Gravitational waves from a merged hyper-massive neutron star

This is a graph showing gamma-ray counts against time, whose initial peak is 1.7 seconds after the final coalescence of the two neutron stars. This short gamma-ray burst lasts for about three seconds during the period when the gravitational wave frequency declines, shown in Figure 1. Credit A.M. Goldstein et al. / M.H.P.M. van Putten & M. Della Valle

Gravitational waves were predicted by Albert Einstein in his General Theory of Relativity in 1915. The waves are disturbances in space time generated by rapidly moving masses, which propagate out from the source.

By the time the waves reach the Earth, they are incredibly weak and their detection requires extremely sensitive equipment. It took scientists until 2016 to announce the first observation of gravitational waves using the Laser Interferometer Gravitational Wave Observatory (LIGO) detector.

Since that seminal result, gravitational waves have been detected on a further six occasions. One of these, GW170817, resulted from the merger of two stellar remnants known as neutron stars.

These objects form after stars much more massive than the Sun explode as supernovae, leaving behind a core of material packed to extraordinary densities.

At the same time as the burst of gravitational waves from the merger, observatories detected emission in gamma rays, X-rays, ultraviolet, visible light, infrared and radio waves – an unprecedented observing campaign that confirmed the location and nature of the source.

The initial observations of GW170817 suggested that the two neutron stars merged into a black hole, an object with a gravitational field so powerful that not even light can travel quickly enough to escape its grasp.

Van Putten and della Valle set out to check this, using a novel technique to analyse the data from LIGO and the Virgo gravitational wave detector sited in Italy.

Their detailed analysis shows the H1 and L1 detectors in LIGO, which are separated by more than 3,000 kilometres, simultaneously picked up a descending 'chirp' lasting around 5 seconds. Significantly, this chirp started between the end of the initial burst of gravitational waves and a subsequent burst of gamma rays.

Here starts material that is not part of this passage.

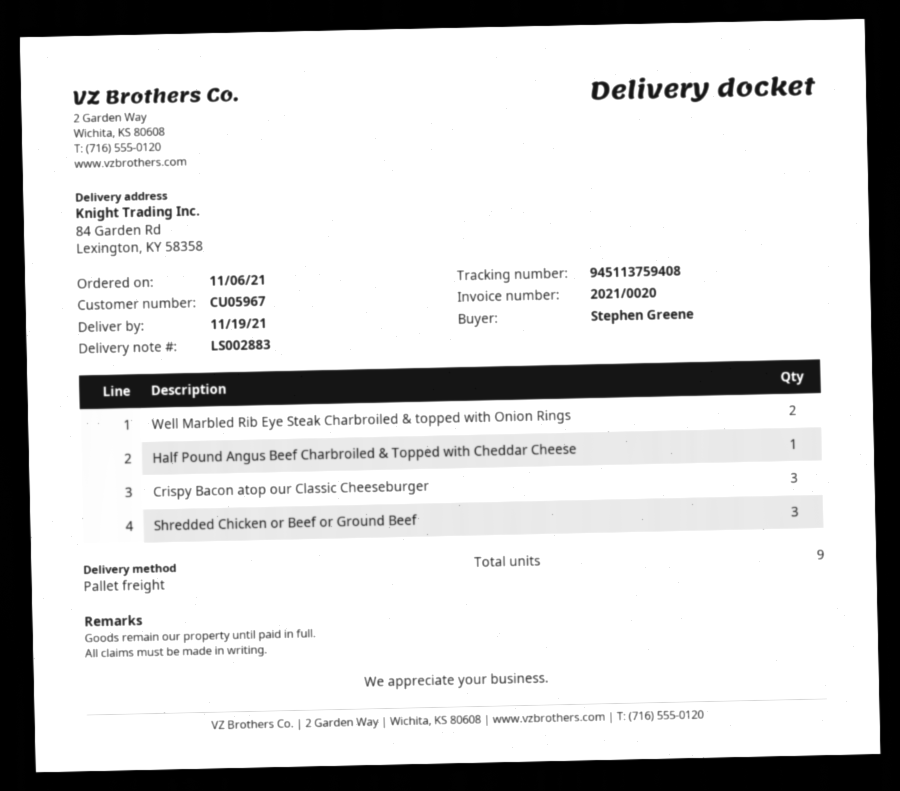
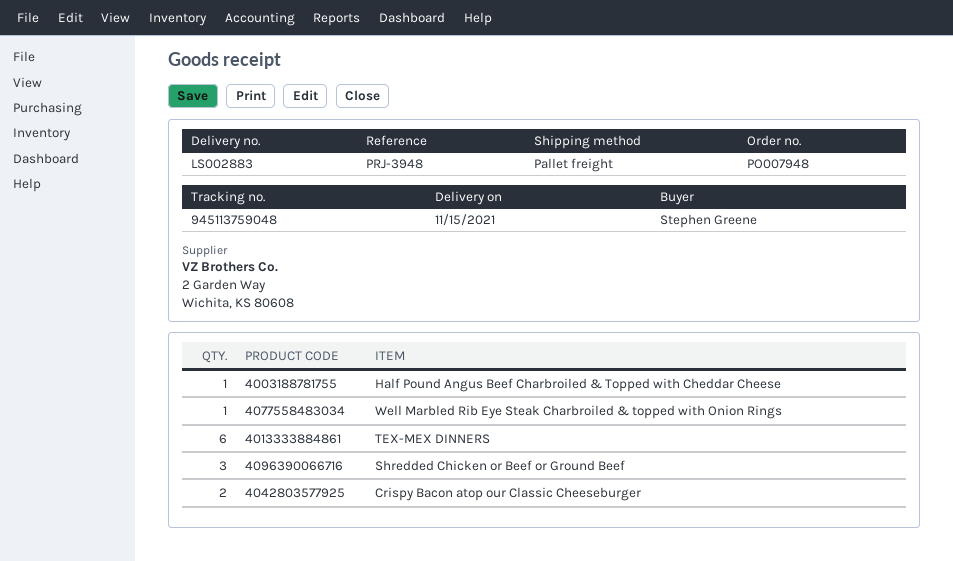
delivery date: 2021-11-19 -> 2021-11-15
tracking number: 945113759408 -> 945113759048
Well Marbled Rib Eye Steak Charbroiled & topped with Onion Rings: 2 -> 1
Crispy Bacon atop our Classic Cheeseburger: 3 -> 2
TEX-MEX DINNERS: none -> 6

Its low frequency (less than 1 KHz, reducing to 49 Hz) suggests the merged object spun down to instead become a larger neutron star, rather than a black hole.

There are other objects like this, with their total mass matching known neutron star binary pairs. But van Putten and della Valle have now confirmed their origin.

Van Putten comments: “We're still very much in the pioneering era of gravitational wave astronomy. So it pays to look at data in detail. For us this really paid off, and we've been able to confirm that two neutron stars merged to form a larger one.”

Gravitational wave astronomy, and eking out the data from every detection, will take another step forward next year, when the Japanese Kamioka Gravitational Wave Detector (KAGRA) comes online.